Бойцы 4-й Черногорской бригады в районе Яйце, сентябрь 1942 г. Музей Югославии
Красный террор ударил в первую очередь по людям, близко к сердцу принимавшим сербские национальные интересы, – это значительная часть интеллектуалов, священничество. Монахов, бежавших из России после Октябрьской революции, расстреляли в одном из монастырей. В Черногории места массовых захоронений жертв Красного террора называли «титовскими собачьими кладбищами», под такими названиями они и сейчас известны. В итоге 5-я Черногорская бригада и отряд герцеговинцев вынуждены были с боями отступать из Черногории, только в сражении 21 июля 1942 года 200 человек погибли и многие сотни были ранены. В Герцеговине к концу 1941 года насчитывалось около 8000 партизан и 7900 четников, после Красного террора и реакции, которую он вызвал, там осталось 370 коммунистических партизан.

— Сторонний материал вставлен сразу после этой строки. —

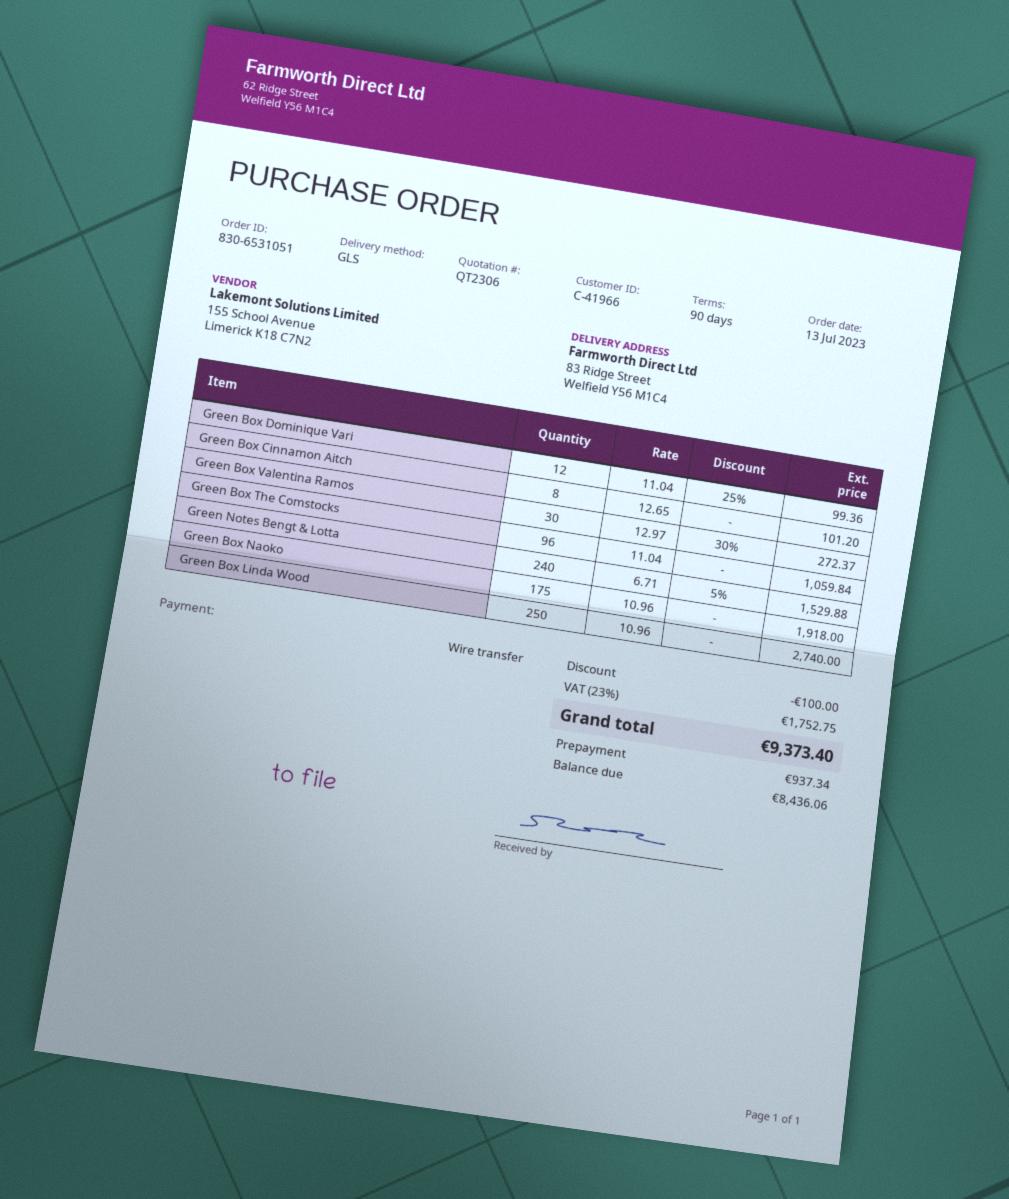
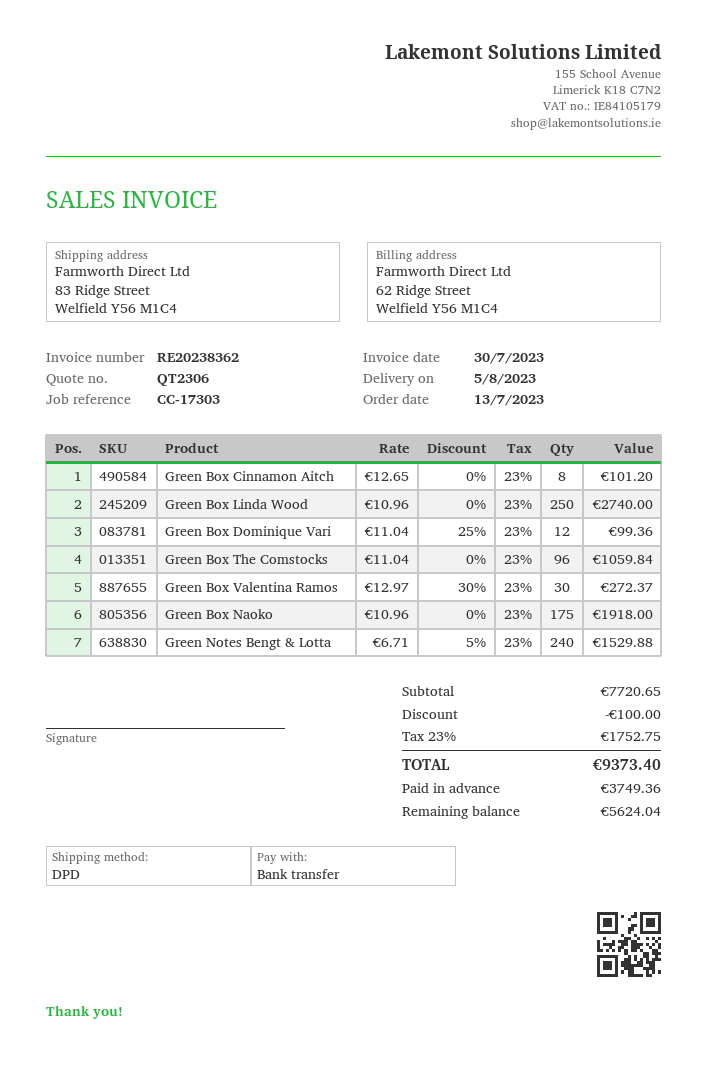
shipping method: GLS -> DPD
deposit: 937.34 -> 3749.36
balance: 8436.06 -> 5624.04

После того как пошел на спад Красный террор, поднялась ответная волна четникского, Черного террора. Он происходил при полной поддержке итальянских оккупационных войск. Чтобы понять и оценить коллаборацию четников с итальянцами, необходимо иметь в виду, что в этот момент уже действовало предписание от 1 марта 1942 года о борьбе с коммунистами в Словении и Хорватии (Circolare numero 3-С). Муссолини ратифицировал эти предписания в конце июля 1942 года. В соответствии с ними вся территория итальянской оккупации рассматривалась как поле битвы, население должно было подвергаться наказаниям исходя из этого. Специально оговаривалось, что нужно избегать брать пленных. Осужденных не следует жалеть, так же как их имущество и дома. Партизанскую войну необходимо рассматривать как продолжение войны с регулярной королевской армией 1941 года, хотя формально она капитулировала. Война ведется не по принципу «зуб за зуб», а по принципу «голова за зуб». При необходимости можно переселять все население отдельных областей, всех мужчин от 16 до 60 лет и членов их семей. В случаях саботажа на трассах и железных дорогах, если виновные не будут найдены в течение 48 часов, «жителей интернируют, их скот изымают, дома разрушают». Сёла, где итальянские власти встретили отпор, разрушаются, вырубается даже лес вокруг.